Danny tardó un rato en terminar su frugal colación; finalmente depositó el cuchillo y el tenedor sobre el plato vacío.

—Cuando hayas acabado de comer —dijo Nick—, cruza los cubiertos.

—¿Por qué? —preguntó Danny.

—Porque cuando estés comiendo en un restaurante, el camarero tiene que saber que has terminado.

—No como en restaurantes muy a menudo —admitió Danny.

—Entonces, tendré que ser la primera persona que os invite a ti y a Beth en cuanto te pongan en libertad.

—¿Y yo? —preguntó Big Al—. ¿A mí no me invitarás?

Nick no le hizo caso.

—Ha llegado el momento de pasar al postre.

—¿Pudin? —preguntó Danny.

—No, pudin no, otra cosa —repitió Nick—. Si estás en un restaurante, solo pides el primero y el segundo, y hasta que no has terminado no te traen la carta de postres.

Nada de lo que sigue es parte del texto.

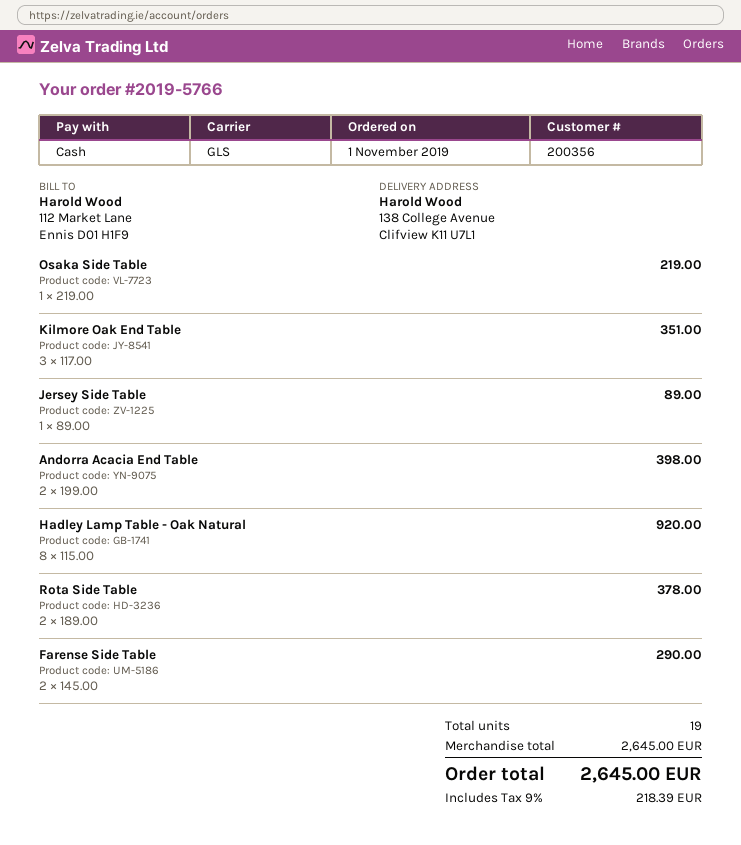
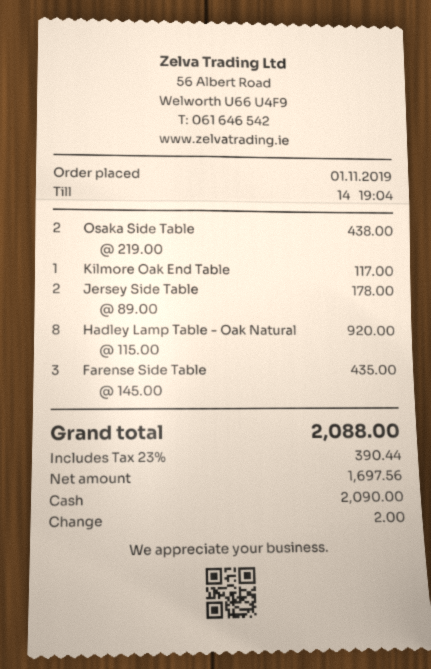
Osaka Side Table: 1 x 219.00 = 219.00 -> 2 x 219.00 = 438.00
Kilmore Oak End Table: 3 x 117.00 = 351.00 -> 1 x 117.00 = 117.00
Jersey Side Table: 1 x 89.00 = 89.00 -> 2 x 89.00 = 178.00
Andorra Acacia End Table: 2 x 199.00 = 398.00 -> none
Rota Side Table: 2 x 189.00 = 378.00 -> none
Farense Side Table: 2 x 145.00 = 290.00 -> 3 x 145.00 = 435.00
tax: 9% = 218.39 -> 23% = 390.44
total: 2645.00 -> 2088.00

—¿Dos cartas en un solo restaurante? —preguntó Danny.

Nick sonrió, mientras dejaba una rebanada de pan más delgada en el plato de Danny.

—Esto es tarta de albaricoque —señaló.

—Y yo estoy en la cama con Cameron Díaz —dijo Big Al. Esta vez, Danny y Nick rieron.

—Para el postre —continuó Nick—, utilizas el tenedor pequeño. Sin embargo, si pides una créme brulée o helado, eliges la cuchara pequeña. De repente, Big Al se incorporó en su catre.

—¿De qué coño sirve todo esto? —preguntó—. Esto no es un restaurante, sino una cárcel. Lo único que comerá Danny durante los próximos veinte años es fiambre de pavo.

—Y mañana —siguió Nick, sin hacerle caso—, te enseñare a catar el vino después de que el camarero te haya servido un poco en la copa…

—Y pasado mañana —dijo Big Al, acompañando sus palabras de un largo pedo—, te enseñaré a catar una muestra de mi pis, una rara cosecha que te recordará que estás en la cárcel y no en el puto Ritz.